### What to produce:
Take the lines below beginning at the line that has "- database_system: Core" and stopping after the line that has "(Core); iCloud sync (optional, TBD)", and print them exactly as they are, with no other lines.

(Version comparison data)
━━━━━━━━━━━━━━━━

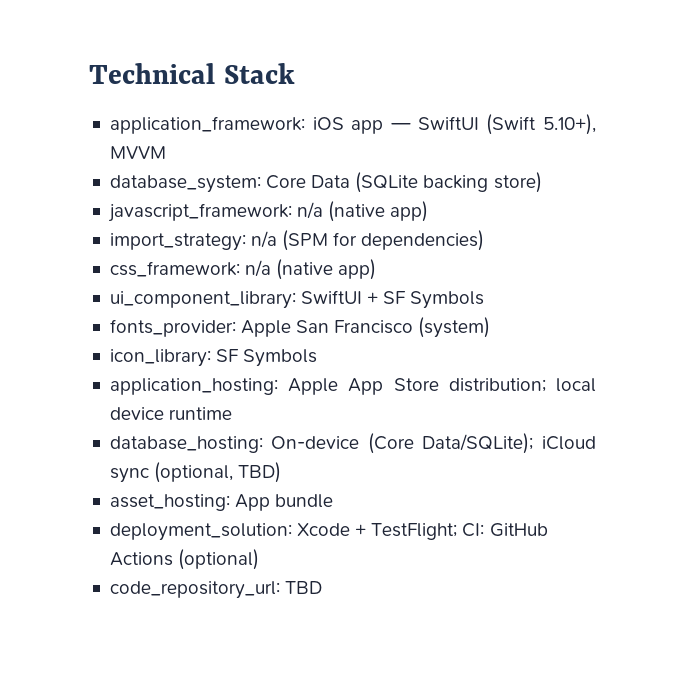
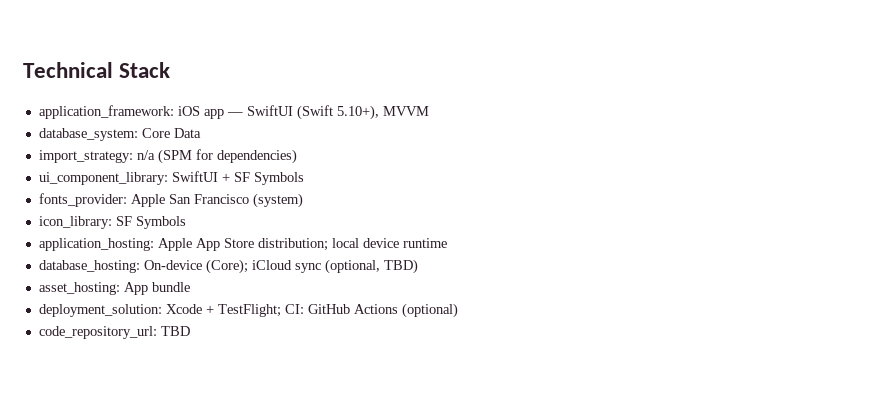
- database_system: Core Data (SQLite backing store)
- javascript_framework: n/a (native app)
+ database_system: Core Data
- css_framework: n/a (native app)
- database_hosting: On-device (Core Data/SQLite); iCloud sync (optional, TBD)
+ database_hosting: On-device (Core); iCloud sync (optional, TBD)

━━━━━━━━━━━━━━━━

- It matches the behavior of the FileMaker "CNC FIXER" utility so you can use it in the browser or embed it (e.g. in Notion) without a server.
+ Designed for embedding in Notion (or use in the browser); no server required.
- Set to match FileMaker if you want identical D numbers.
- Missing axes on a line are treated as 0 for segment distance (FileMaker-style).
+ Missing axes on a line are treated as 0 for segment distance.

━━━━━━━━━━━━━━━━

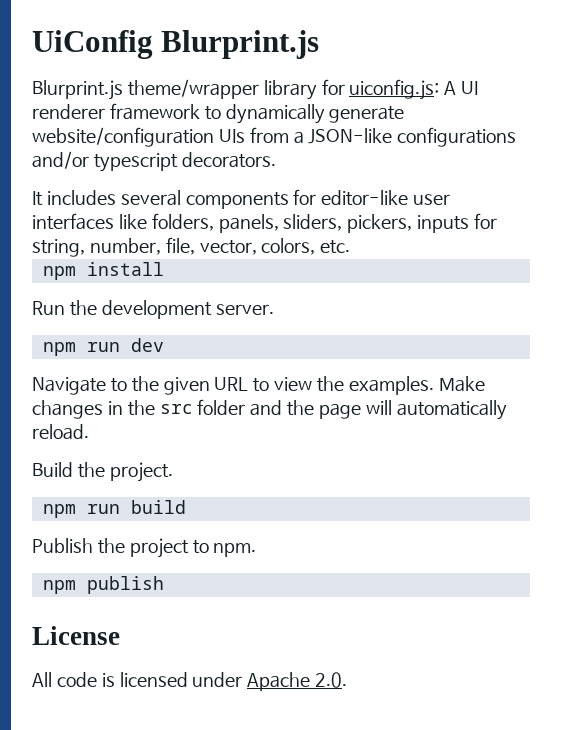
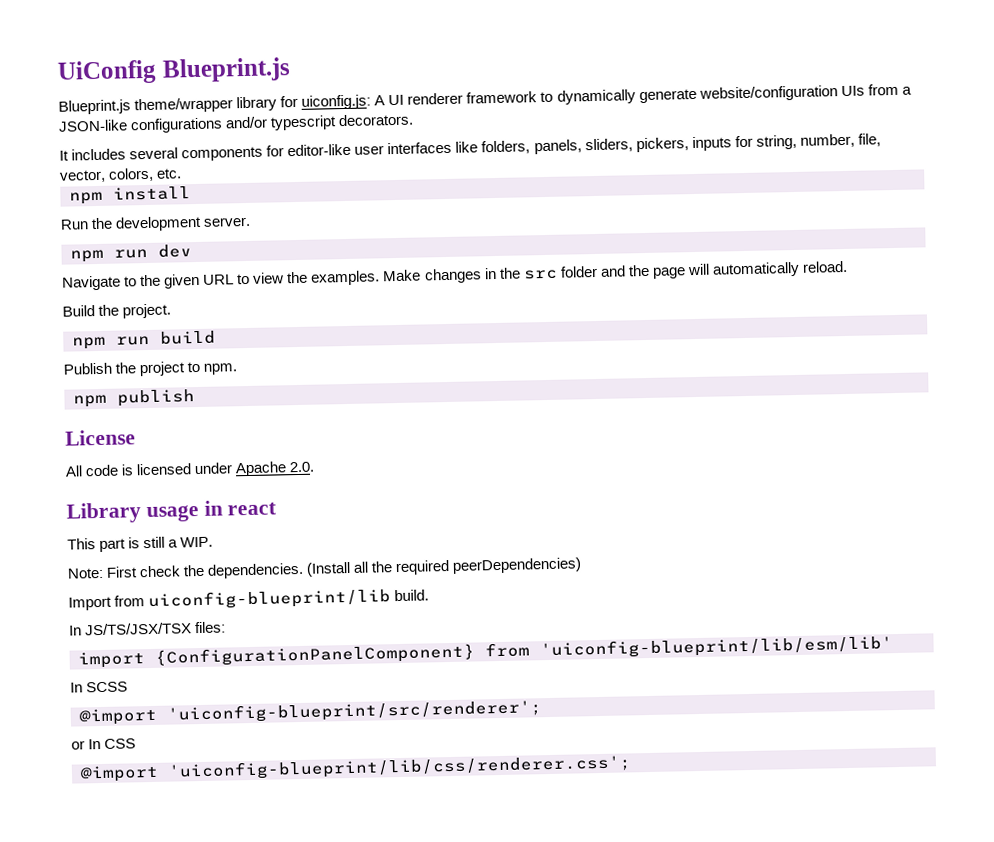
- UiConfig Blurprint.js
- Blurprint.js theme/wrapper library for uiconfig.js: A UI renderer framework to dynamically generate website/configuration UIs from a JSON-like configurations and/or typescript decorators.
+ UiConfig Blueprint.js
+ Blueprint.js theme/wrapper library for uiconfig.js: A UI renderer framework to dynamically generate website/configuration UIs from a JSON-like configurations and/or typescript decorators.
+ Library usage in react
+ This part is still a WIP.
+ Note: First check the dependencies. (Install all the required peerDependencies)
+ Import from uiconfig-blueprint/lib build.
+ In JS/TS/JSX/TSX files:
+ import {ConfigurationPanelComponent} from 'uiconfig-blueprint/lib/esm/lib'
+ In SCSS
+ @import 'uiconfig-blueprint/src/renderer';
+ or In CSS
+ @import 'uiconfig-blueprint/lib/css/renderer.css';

━━━━━━━━━━━━━━━━

### Answer for the task:
- database_system: Core Data (SQLite backing store)
- javascript_framework: n/a (native app)
+ database_system: Core Data
- css_framework: n/a (native app)
- database_hosting: On-device (Core Data/SQLite); iCloud sync (optional, TBD)
+ database_hosting: On-device (Core); iCloud sync (optional, TBD)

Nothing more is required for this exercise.